GEORGETOWN, Guyana–With schools now fully reopened for face-to-face learning after two years of disruption due to the COVID-19 pandemic, the Ministry of Education is considering the possibility of keeping schools open during the next July-August break to counter learning losses.
This was revealed by Education Minister Priya Manickchand during an interview with the Department of Public Information on Tuesday.
“We need to find ways to make sure these kids are exposed to the hours of instruction they need… We may have to work until July-August,” she revealed.
“How we proceed will depend on who is ready to work,” added the Minister of Education.
The full reopening of schools has been executed using a phased approach. By the end of the first week of reopening, all classes were integrated into the system. Mechanisms for safe distancing and disinfection have already been put in place at the various facilities.

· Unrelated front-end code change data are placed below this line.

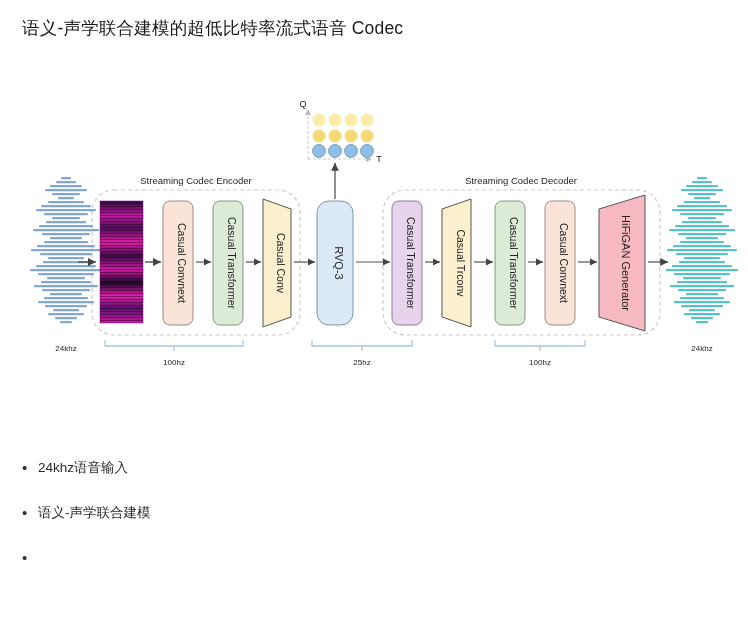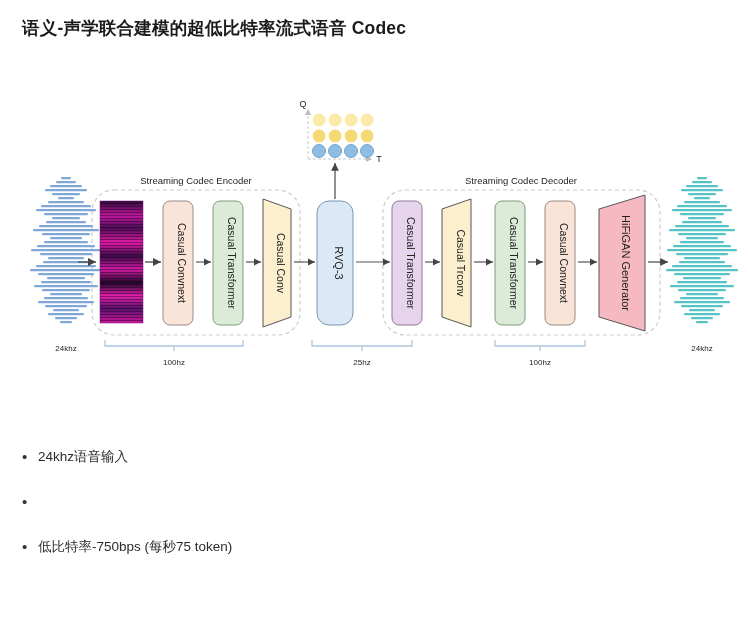"语义-声学联合建模的超低比特率流式语音 Codec" #page-title { font-weight: bold -> normal }
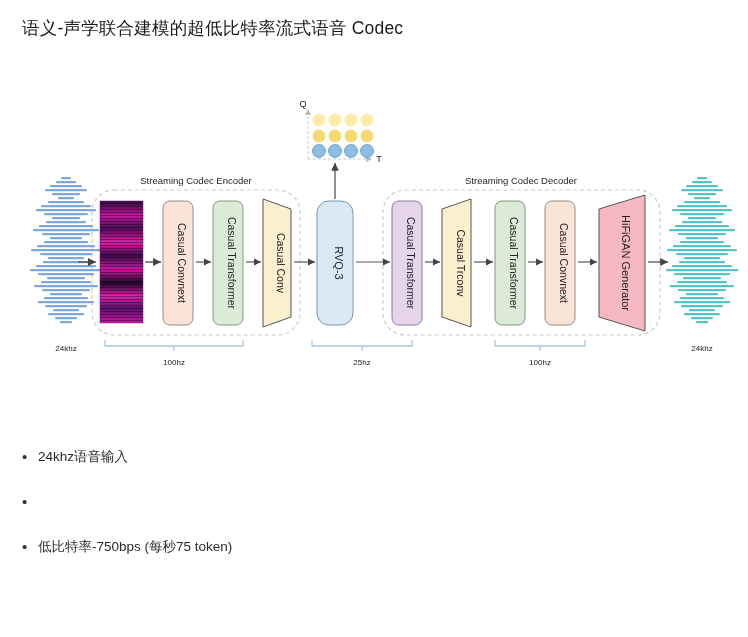"24khz语音输入" #bullets { top: 446px -> 457px }
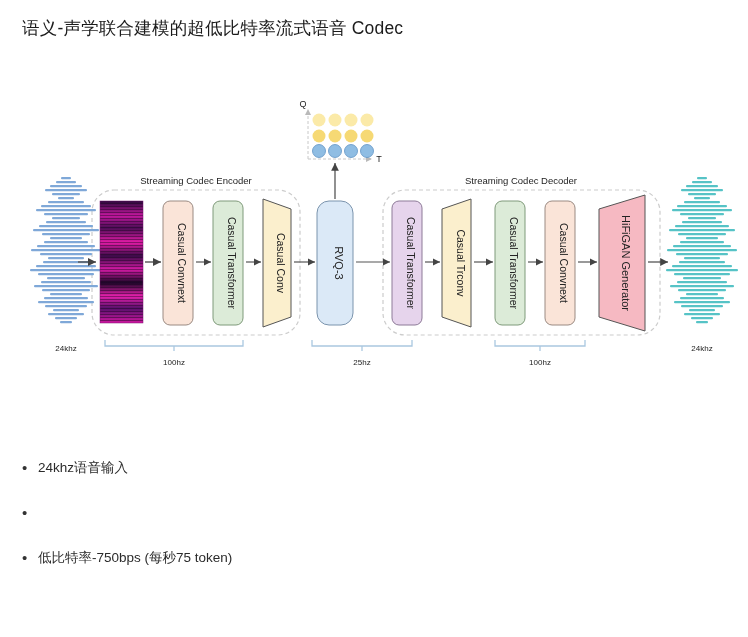"语义-声学联合建模" span.bullet-text { html: none -> <span>语义-声学联合建模</span> }
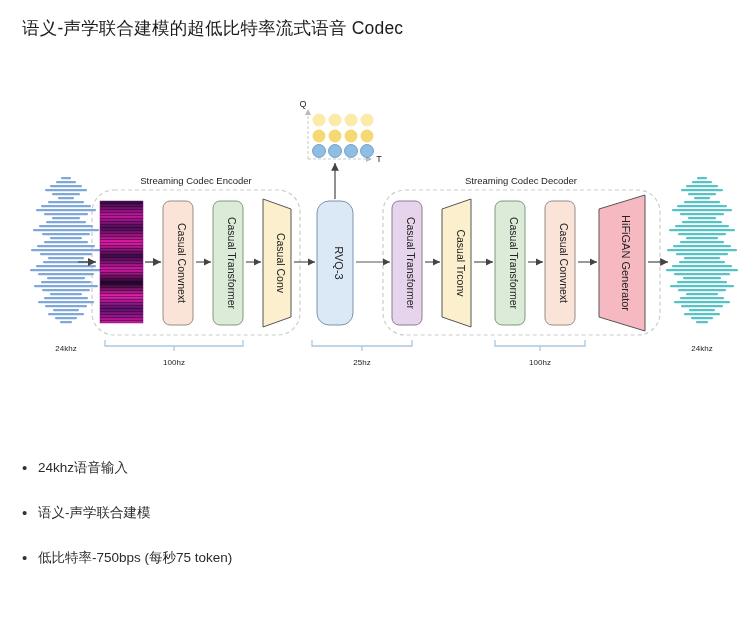"低比特率-750bps (每秒75 token)" span.bullet-text { html: <span>低比特率-750bps (每秒75 token)</span> -> none }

The full reopening comes more than two years after the outbreak of the COVID pandemic, forcing closure to reduce the spread of infection. Previously, some courses were hosted in classrooms while others remained online.
A few months ago, the Department of Education launched its recovery operation in all 11 school districts to track down elementary school students who had been continuously absent from school and those who had missed recent mock school exams. Grade Six National Assessment (NGSA).
In April, Education Minister Manickchand began consulting with stakeholders to expand the program.
It was explained that the COVID-19 pandemic has impacted the education sector in two fundamental ways: the loss of teaching time and the loss of learning due to the closure of schools for more than 18 month. Manickchand had said that, recognizing the need to mitigate the long-term effects of school closures, the ministry had moved towards a gradual reopening.
An analysis of learner attendance data revealed that some learners were not attending school as they should. Operation Recovery aims to get students back to school, and the goals of the program are to locate and retain learners, as well as engage and support them.
Through meetings with students, we learned that the reasons for absenteeism range from poverty to “neglect”.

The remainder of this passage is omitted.